Baozun, partly-backed by Alibaba, has priced its shares below expectations in its New York initial public offering.
The e-commerce company raised $110 million in its Nasdaq flotation on Thursday after selling shares at $10 per unit, several dollars below the bottom indicative price range marketed during the company's roadshow. Sources close to the deal said that the valuation was too high, which led investors to push for a lower price.
The lower price also reflects general skepticism from US investors on Chinese internet companies, fearing a potential slowdown in the mainland.
Slight market volatility this week didn’t help sentiment leading up to the IPO. The Nasdaq Composite Index slid 0.13% this week up to May 20 while the S&P 500 Index fell 0.16% in the same time frame.
Baozun initially sought to sell 11 million American Depository Receipts — all primary — at a price range between $12 and $14 per share under the joint leads of Morgan Stanley, Credit Suisse and Bank of America Merrill Lynch.
But investors — namely a few large institutional investors — were not convinced the shares of the Alibaba-backed e-commerce company merited the price tag. “The valuation was too high,” one source close to the deal told FinanceAsia.
A second source noted that several large long-only institutional investors in particular were only interested in the deal at $10 per share. “There were a couple of investors that were more price sensitive,” the second source said. “And they were key to bring in.”
It reflects the caution US investors are taking with Chinese internet companies generally, as they fear a larger slowdown in the mainland.

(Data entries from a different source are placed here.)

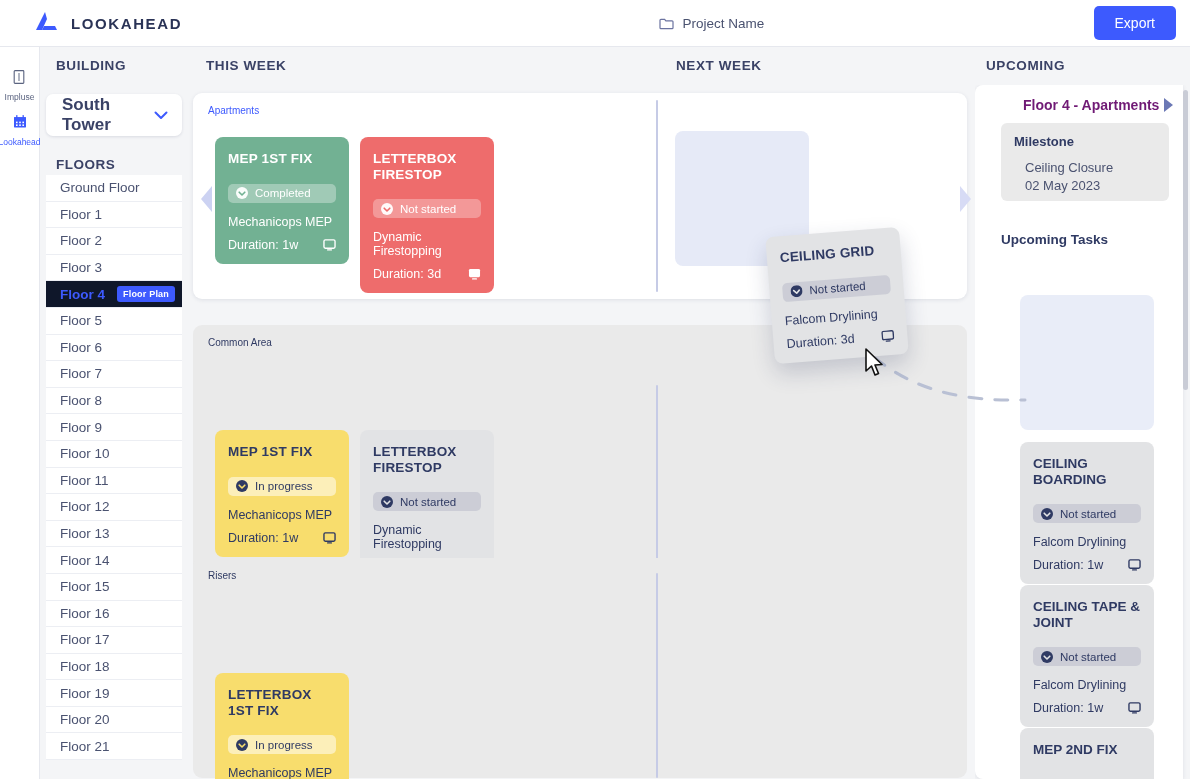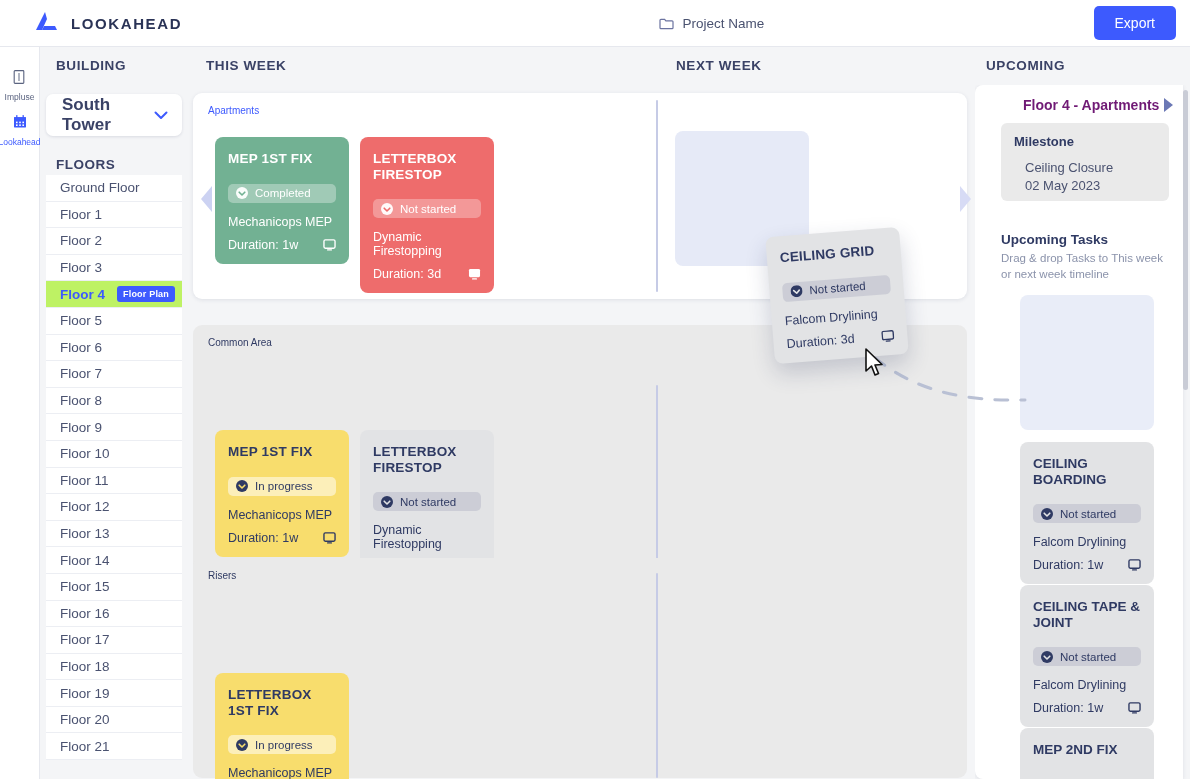--- a/index.html
+++ b/index.html
@@ -472,7 +472,6 @@
       </div>
 
       <div class="ut-t">Upcoming Tasks</div>
-      <div class="ut-s">Drag &amp; drop Tasks to This week or next week timeline</div>
 
       <div class="up-ghost"></div>
 

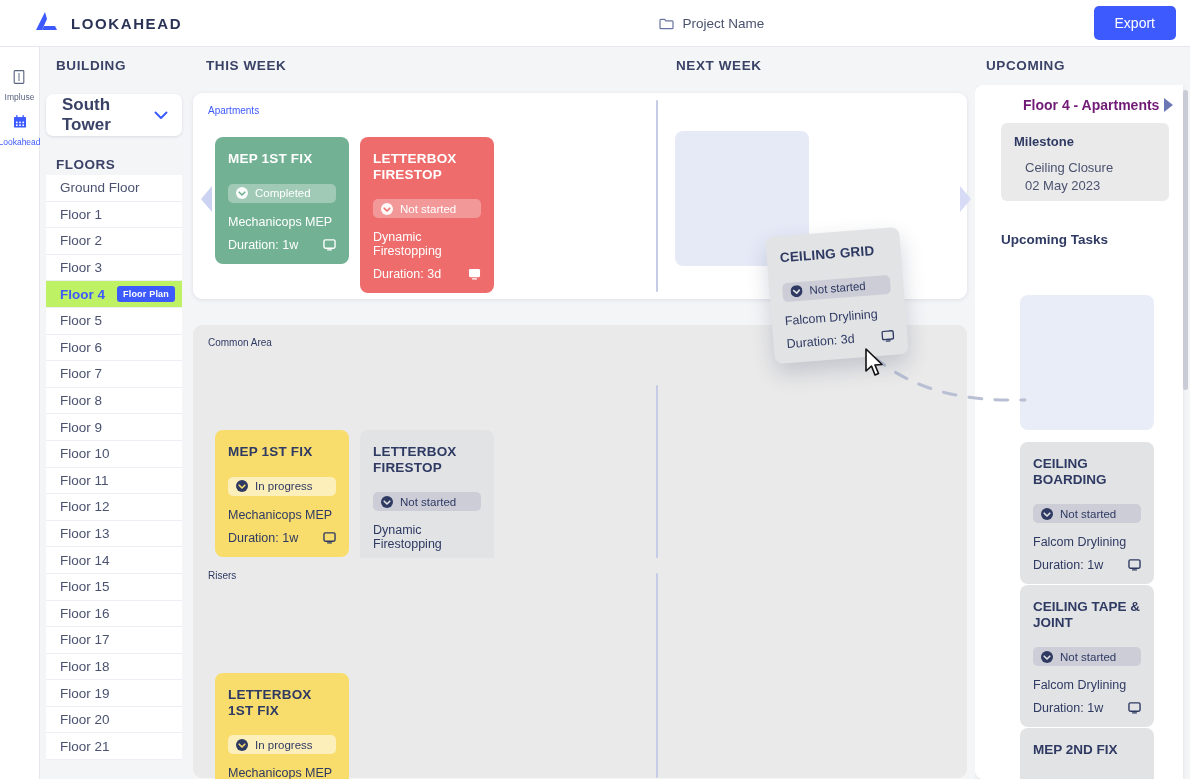--- a/index.html
+++ b/index.html
@@ -81,7 +81,7 @@
     display: flex; align-items: center; padding-left: 14px;
     font-size: 13.5px; color: #4a5270; cursor: pointer; position: relative;
   }
-  .floor.sel { background: #bef264; color: #3d5afe; font-weight: bold; }
+  .floor.sel { background: #0f172a; color: #3d5afe; font-weight: bold; }
   .badge {
     position: absolute; right: 7px; top: 4.5px;
     background: #3d5afe; color: #fff; font-size: 9px; font-weight: bold;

Once the price was settled at $10, the issuer had no trouble covering the book, with roughly 70 lines participating in the deal, which consisted of a fairly even mix of long-only institutional investors and hedge funds.
Although sources maintain the order book was “well-oversubscribed”, a number of potential investors — mainly fund managers — voiced concerns about the deal being made up of fast money.
Other fund managers said they didn’t think the deal was very strong, despite the endorsement of Alibaba. Alibaba owns 23.5% of Baozun, while SoftBank holds 17.8%.
As one of Hong Kong’s first ADR share sales of the year -- online platform Wowo floated its shares in April -- investors are more cautious than usual, the second source noted. “It’s [one of] the first ADRs of the year. And I think people tend to be a bit conservative,” the second source said. Wowo floated its shares in an ADR sale in April. “Some of the market backdrop doesn’t help either.
In addition, some recent US IPOs have performed poorly, which didn’t help sentiment. Etsy, the online marketplace, went public on the Nasdaq on April 16. Shares jumped from $16 at the open to $30 in its debut. But after posting disappointing earnings on May 19, shares plummeted 18.1% to $17.20 on May 19. Shares closed at $21 on May 20.
Etsy’s shares fell after the company reported quarterly losses that exceeded expectations. Net loss for the first quarter of 2015 totalled $36.6 million, compared with a $500,000 net loss for the same period a year earlier. The company attributed the loss to higher restructuring costs on its online marketplace, which should lower its future tax bill.
Despite the recent volatility, sources maintain that investors are positive on the underlying fundamentals for Baozun and Chinese e-commerce in general.
China’s e-commerce market remains underpenetrated and online sales are gaining popularity. Bain & Co forecasts the mainland’s online market will grow by 32% each year until 2015. Of the 1.35 billion people living in China, 618 million currently use the internet, but only 302 million use it for shopping, according to the China Internet Information Centre.
Shanghai-based Baozun aims to raise money to boost efforts to develop its online platform as it anticipates a surge in Chinese demand for branded goods online. It helps companies set up an online presence in China, and also assists with warehousing of products and other logistics.
"When Nike wants to come to China, [Baozun] helps them set up an online presence. They also help with warehousing and logistics," the second source said. "They do a lot of the back end for these brands."
Proceeds from the IPO will go towards sales and marketing; research and development for technology infrastructure and warehousing and fulfilment infrastructure.